▸ Aim of the task
Skip every picture, and output exactly the lines starting at the one with "rivets must clear" and running through the last line of the material below.

▸ Provided records
#####
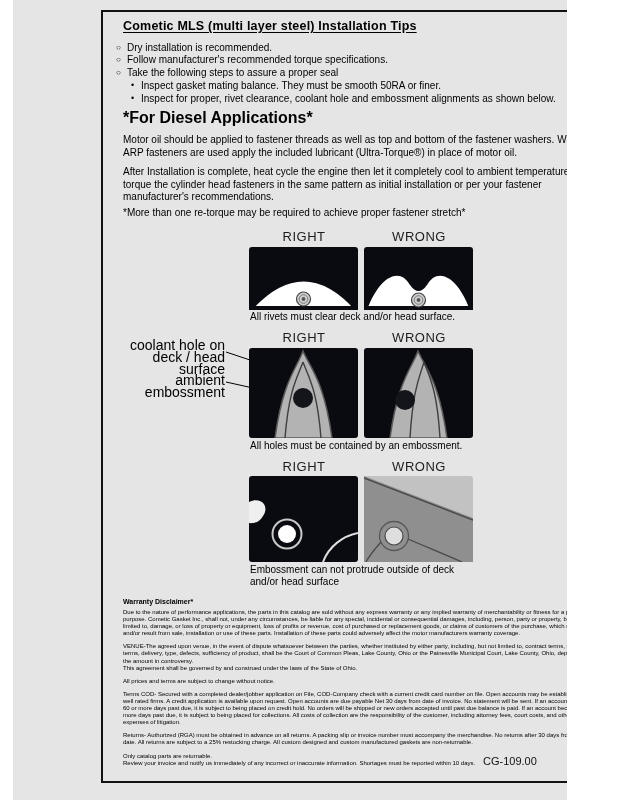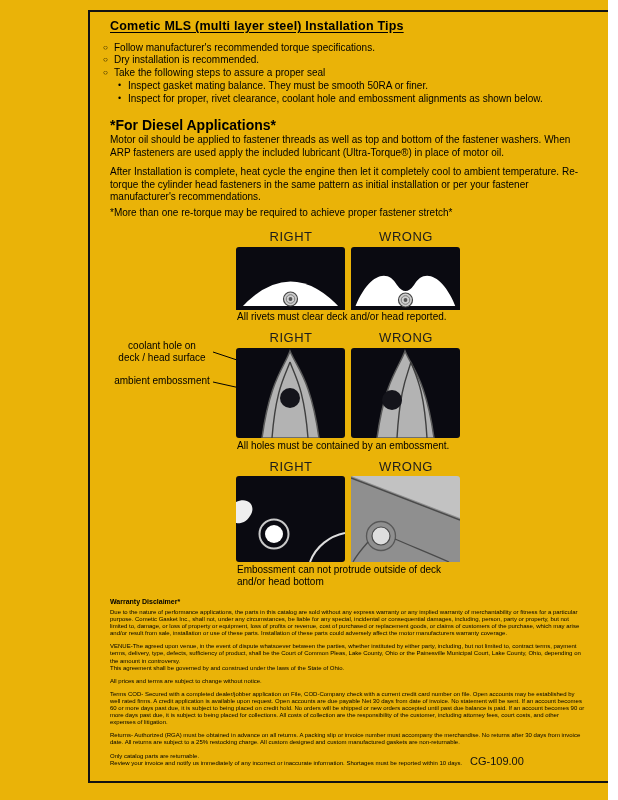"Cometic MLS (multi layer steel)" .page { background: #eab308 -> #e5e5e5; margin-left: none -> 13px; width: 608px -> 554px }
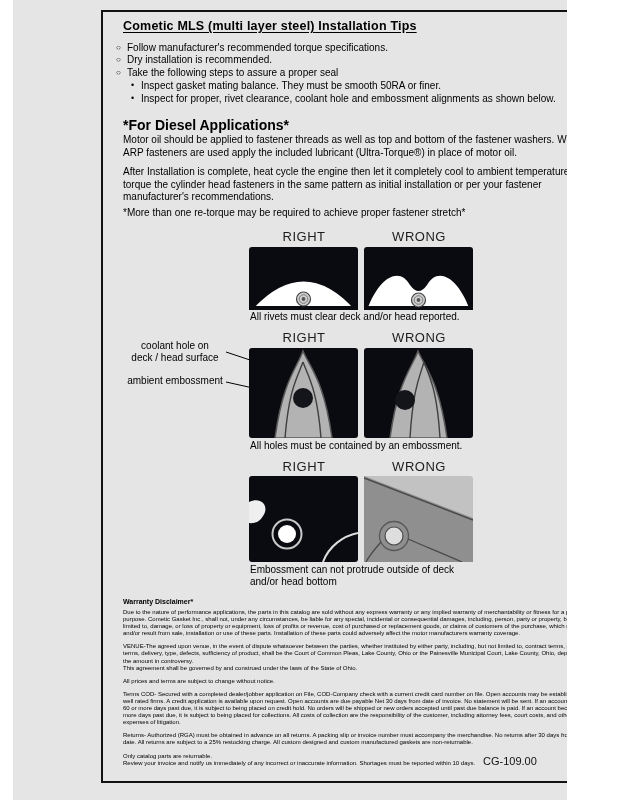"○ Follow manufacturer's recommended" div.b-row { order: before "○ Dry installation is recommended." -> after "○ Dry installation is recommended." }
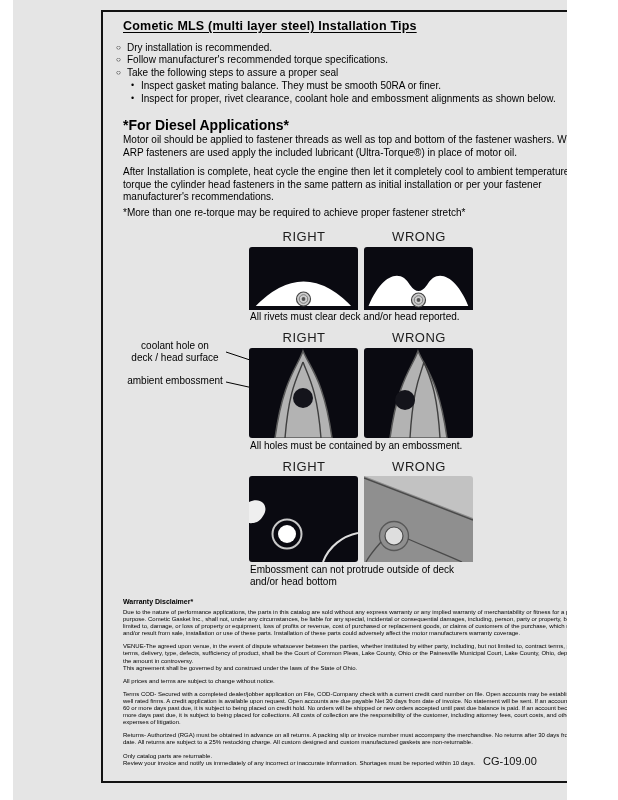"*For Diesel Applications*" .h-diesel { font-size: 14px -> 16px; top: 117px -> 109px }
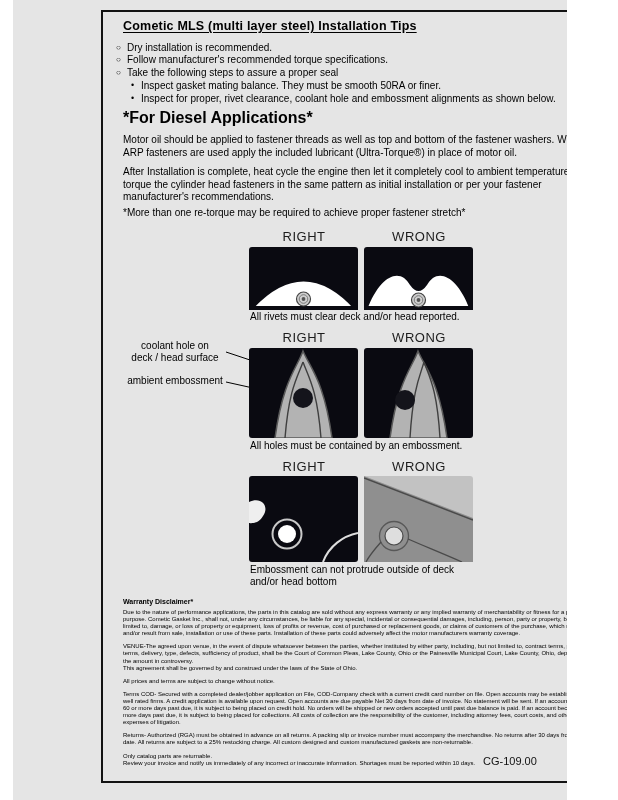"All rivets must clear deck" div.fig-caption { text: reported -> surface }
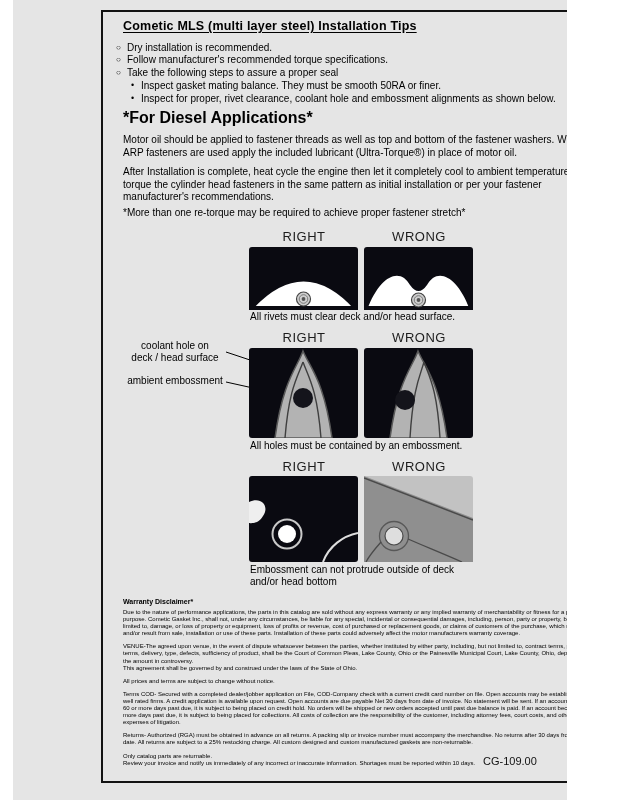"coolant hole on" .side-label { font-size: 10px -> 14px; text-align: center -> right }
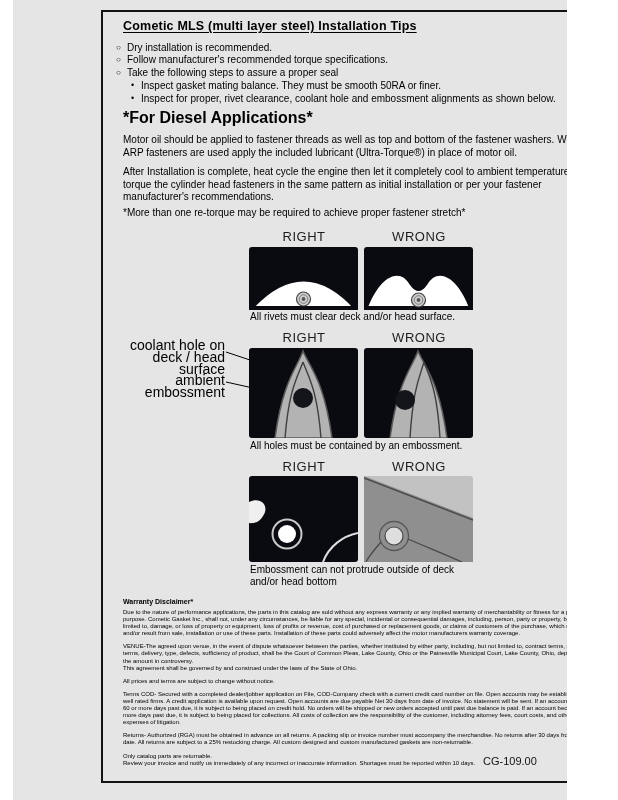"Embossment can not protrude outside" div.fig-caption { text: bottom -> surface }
#####
▸ Problem solution
"All rivets must clear deck" div.fig-caption { text: reported -> surface }
"coolant hole on" .side-label { font-size: 10px -> 14px; text-align: center -> right }
"Embossment can not protrude outside" div.fig-caption { text: bottom -> surface }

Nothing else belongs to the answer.